++++ Source material ++++

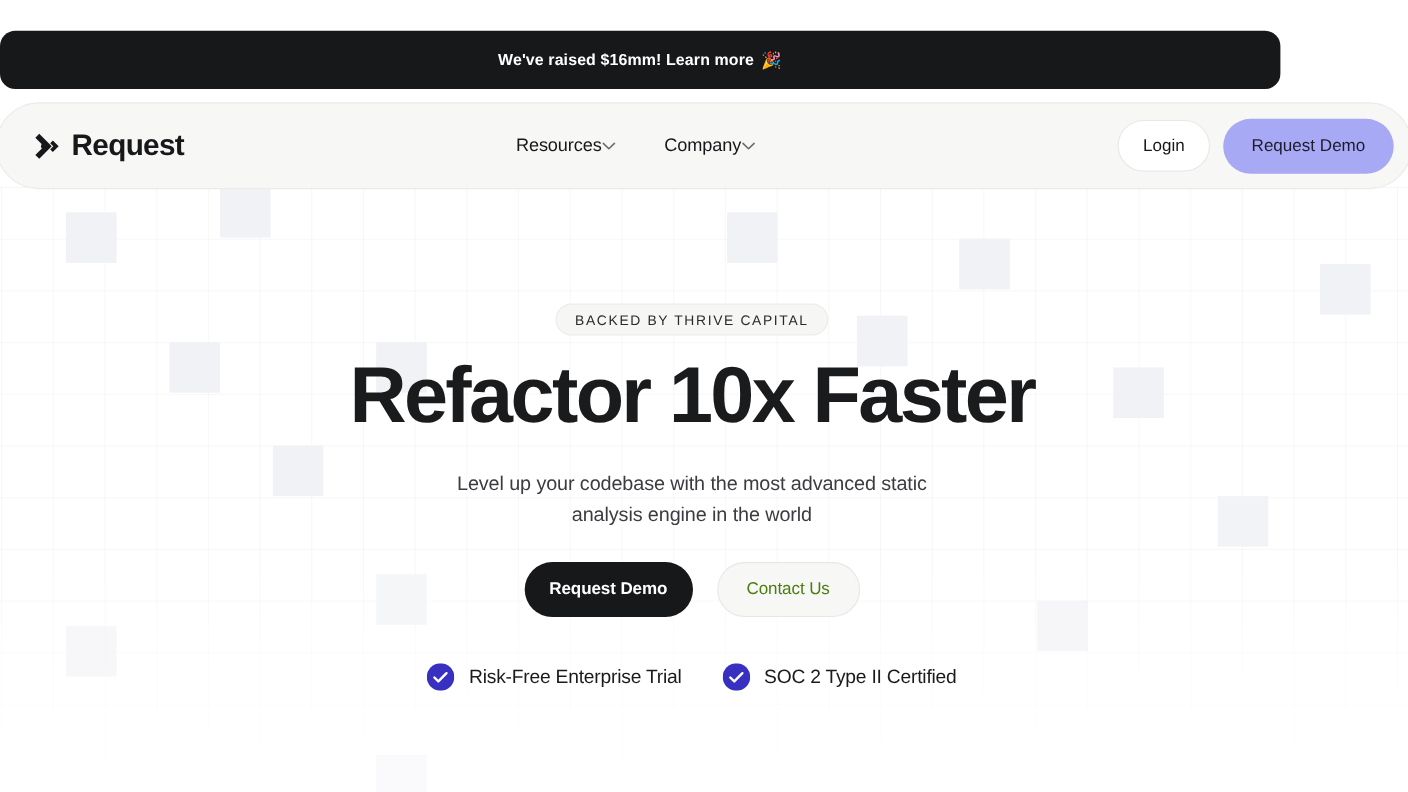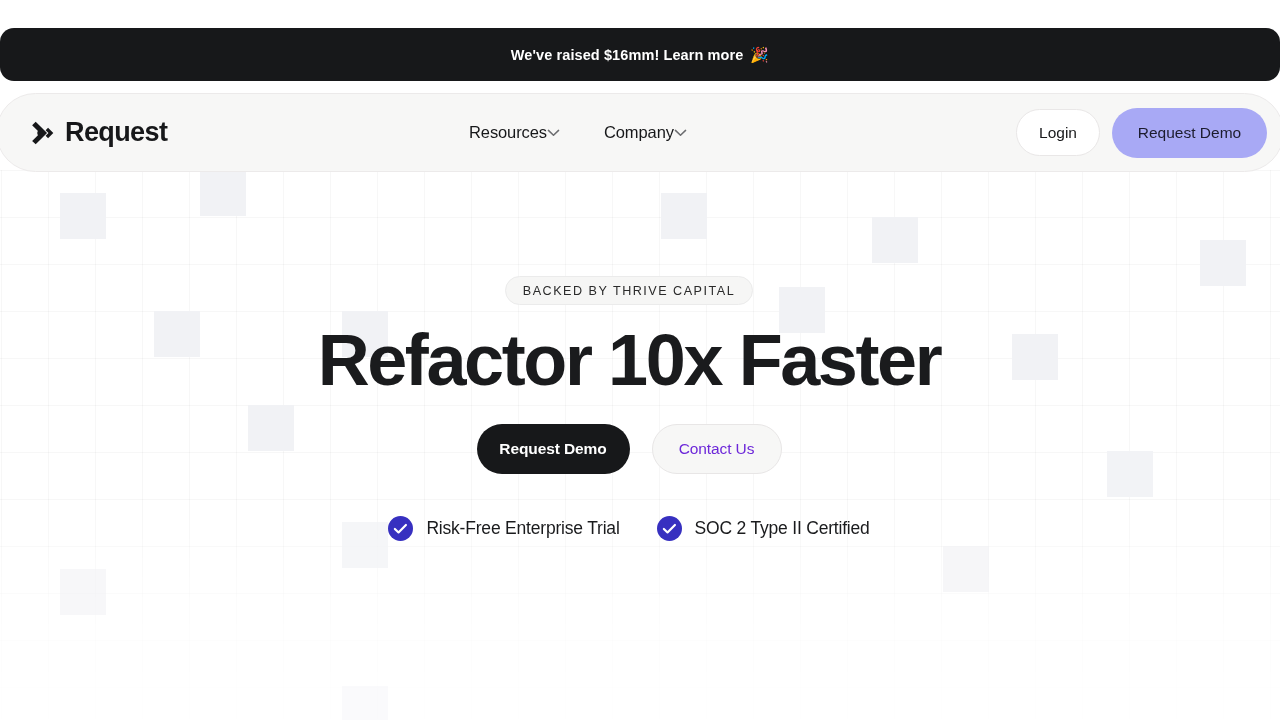--- a/index.html
+++ b/index.html
@@ -54,21 +54,21 @@
     width: 46px;
     height: 46px;
     background: #f1f2f5;
   }
 
   
   .banner {
     position: absolute;
     left: 0px;
     top: 28px;
-    width: 1280px;
+    width: 1164px;
     height: 53px;
     background: #17181a;
     border-radius: 14px;
     display: flex;
     align-items: center;
     justify-content: center;
     z-index: 30;
     cursor: pointer;
   }
   .banner-text {
@@ -251,21 +251,21 @@
     display: flex;
     align-items: center;
     justify-content: center;
     letter-spacing: -0.1px;
   }
   .btn-secondary {
     width: 130px;
     height: 50px;
     border-radius: 26px;
     background: #f7f7f6;
-    color: #6d28d9;
+    color: #4d7c0f;
     border: 1px solid #e8e6e6;
     font-size: 15.5px;
     font-weight: 400;
     font-family: "Liberation Sans", sans-serif;
     cursor: pointer;
     display: flex;
     align-items: center;
     justify-content: center;
     letter-spacing: -0.1px;
     text-align: center;
@@ -361,20 +361,21 @@
   </div>
 
   <div class="hero">
 
     <div class="eyebrow">
       <span class="eyebrow-text">BACKED BY THRIVE CAPITAL</span>
     </div>
 
     <h1 class="headline">Refactor 10x Faster</h1>
 
+    <p class="subhead">Level up your codebase with the most advanced static analysis engine in the world</p>
 
     <div class="cta-row">
       <button class="btn-primary">Request Demo</button>
       <button class="btn-secondary">Contact Us</button>
     </div>
 
     <div class="trust-row">
       <div class="trust-item">
         <svg class="check-badge" viewBox="0 0 24 24">
           <circle cx="12" cy="12" r="12" fill="#3730c0"></circle>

++++

** Exercise aim **
All of the records above are to be written out exactly, minus their images.

** Solution to the problem **
--- a/index.html
+++ b/index.html
@@ -54,21 +54,21 @@
     width: 46px;
     height: 46px;
     background: #f1f2f5;
   }
 
   
   .banner {
     position: absolute;
     left: 0px;
     top: 28px;
-    width: 1280px;
+    width: 1164px;
     height: 53px;
     background: #17181a;
     border-radius: 14px;
     display: flex;
     align-items: center;
     justify-content: center;
     z-index: 30;
     cursor: pointer;
   }
   .banner-text {
@@ -251,21 +251,21 @@
     display: flex;
     align-items: center;
     justify-content: center;
     letter-spacing: -0.1px;
   }
   .btn-secondary {
     width: 130px;
     height: 50px;
     border-radius: 26px;
     background: #f7f7f6;
-    color: #6d28d9;
+    color: #4d7c0f;
     border: 1px solid #e8e6e6;
     font-size: 15.5px;
     font-weight: 400;
     font-family: "Liberation Sans", sans-serif;
     cursor: pointer;
     display: flex;
     align-items: center;
     justify-content: center;
     letter-spacing: -0.1px;
     text-align: center;
@@ -361,20 +361,21 @@
   </div>
 
   <div class="hero">
 
     <div class="eyebrow">
       <span class="eyebrow-text">BACKED BY THRIVE CAPITAL</span>
     </div>
 
     <h1 class="headline">Refactor 10x Faster</h1>
 
+    <p class="subhead">Level up your codebase with the most advanced static analysis engine in the world</p>
 
     <div class="cta-row">
       <button class="btn-primary">Request Demo</button>
       <button class="btn-secondary">Contact Us</button>
     </div>
 
     <div class="trust-row">
       <div class="trust-item">
         <svg class="check-badge" viewBox="0 0 24 24">
           <circle cx="12" cy="12" r="12" fill="#3730c0"></circle>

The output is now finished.